Thaís Lima destaca que as tranças, além de serem um estilo versátil e uma excelente forma de proteção capilar, tornam-se aliadas valiosas durante a transição capilar, ajudando a disfarçar as diferentes texturas do cabelo enquanto este se recupera dos efeitos de processos químicos. “Esse período é difícil, pois envolve autoconhecimento e autocuidado, exigindo uma mudança completa na rotina. No entanto, também é um momento de libertação”, afirma.

Thaís Lima, box braids. (Divulgação pessoal).
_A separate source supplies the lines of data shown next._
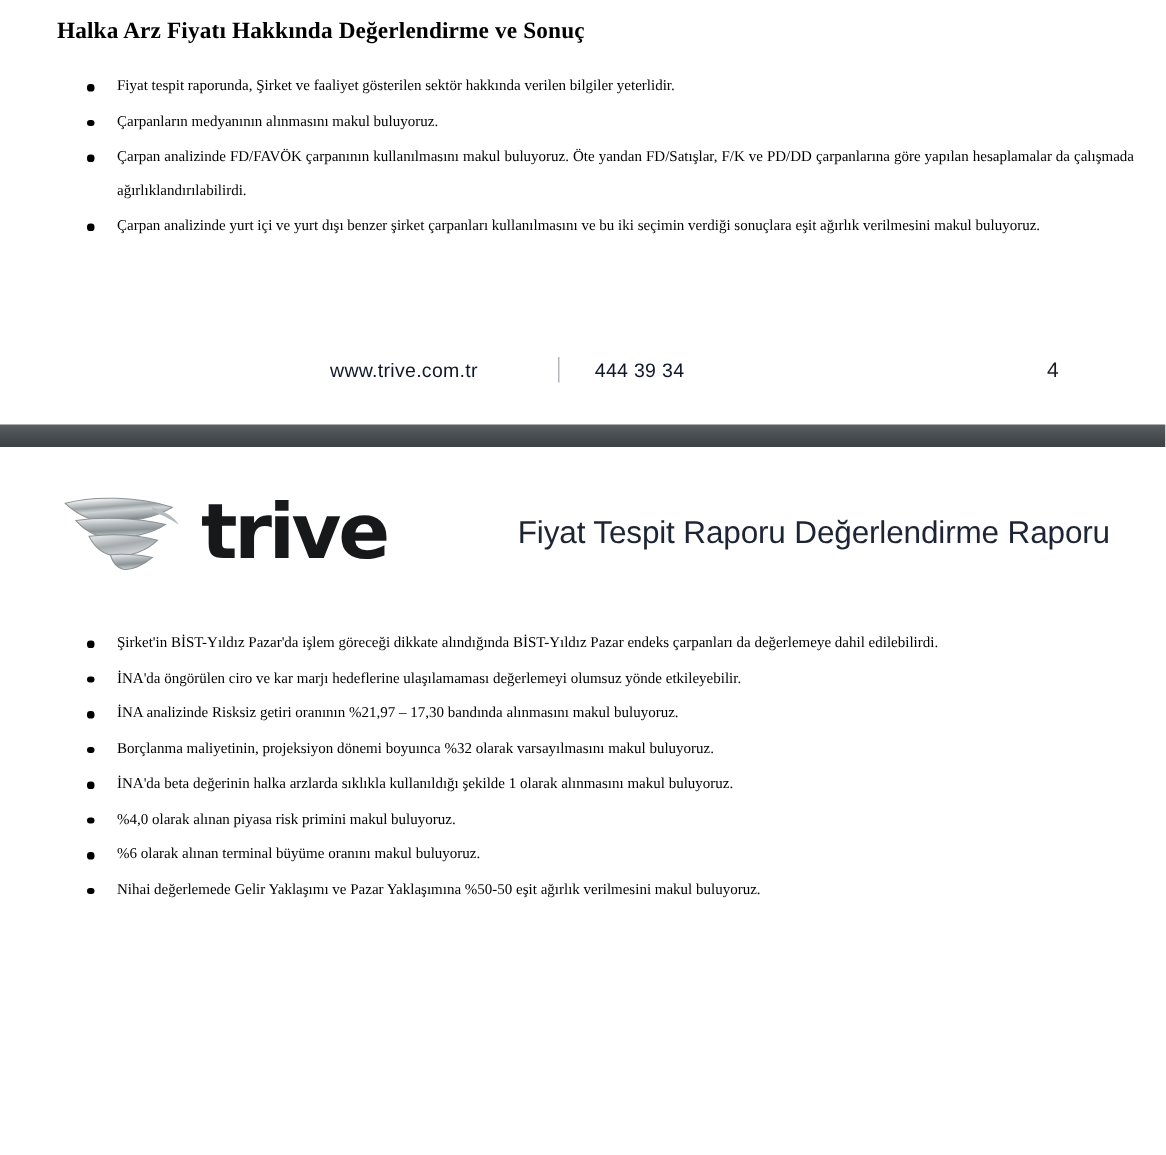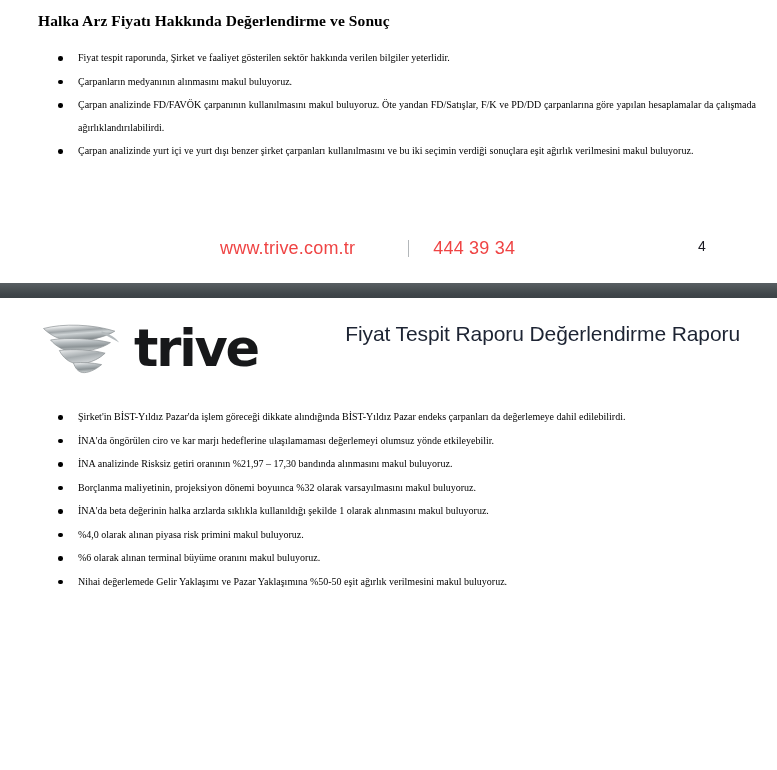--- a/index.html
+++ b/index.html
@@ -80,8 +80,8 @@
     display: flex;
     align-items: center;
     font-family: "Liberation Sans", "DejaVu Sans", sans-serif;
-    font-size: 18px;
-    color: #ef4444;
+    font-size: 13px;
+    color: #0f172a;
     letter-spacing: 0.2px;
   }
   .footer-site { white-space: nowrap; }

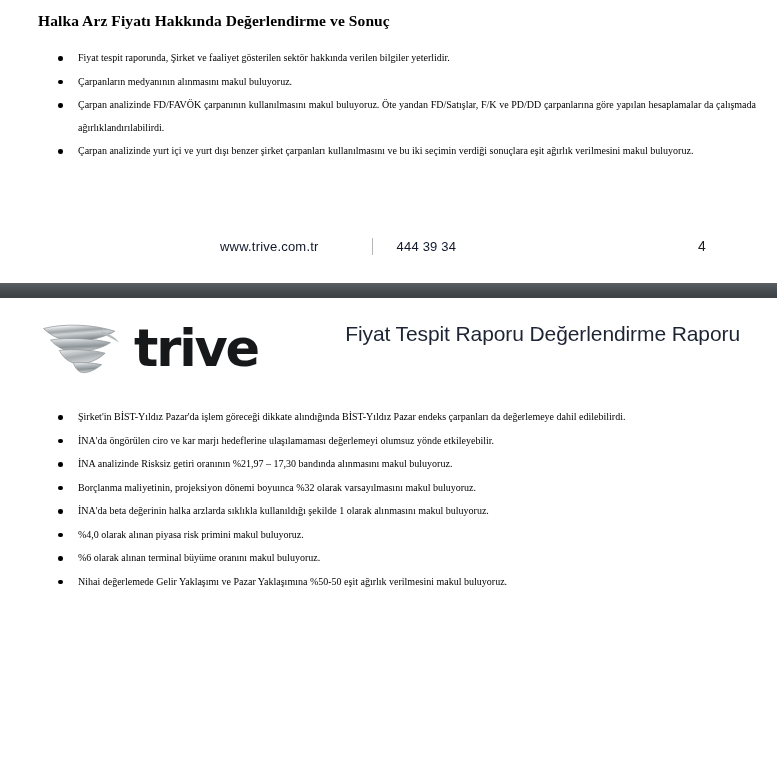--- a/index.html
+++ b/index.html
@@ -133,7 +133,7 @@
     width: 700px;
     height: 72px;
     display: flex;
-    align-items: flex-start;
+    align-items: center;
   }
   .brand-logo {
     display: flex;

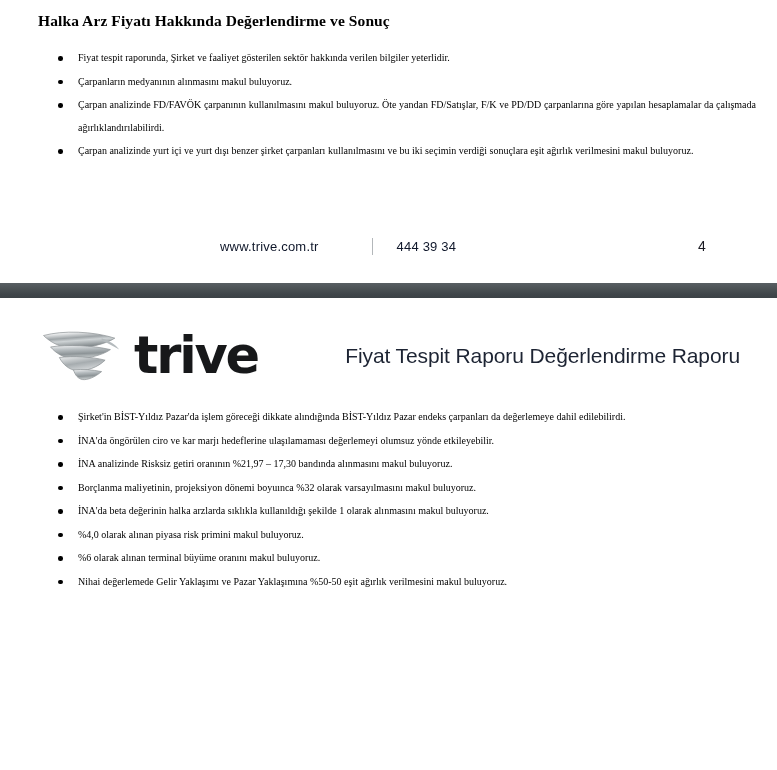--- a/index.html
+++ b/index.html
@@ -168,7 +168,7 @@
   .bullets-bottom {
     position: absolute;
     left: 48px;
-    top: 108px;
+    top: 120px;
     width: 712px;
   }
Thaís Lima destaca que a atuação das trancistas tem um impacto significativo na geração de empregos para mulheres negras, oferecendo novas oportunidades de inserção no mercado de trabalho. Muitas dessas profissionais, que anteriormente atuavam como funcionárias com carteira assinada ou em salões de beleza, encontraram na atividade uma alternativa viável e promissora. “Um exemplo notável é o da minha trancista e empresária, conhecida como Front Black, que, após trabalhar em um salão de beleza, reconheceu o potencial da profissão e decidiu abrir seu próprio negócio”.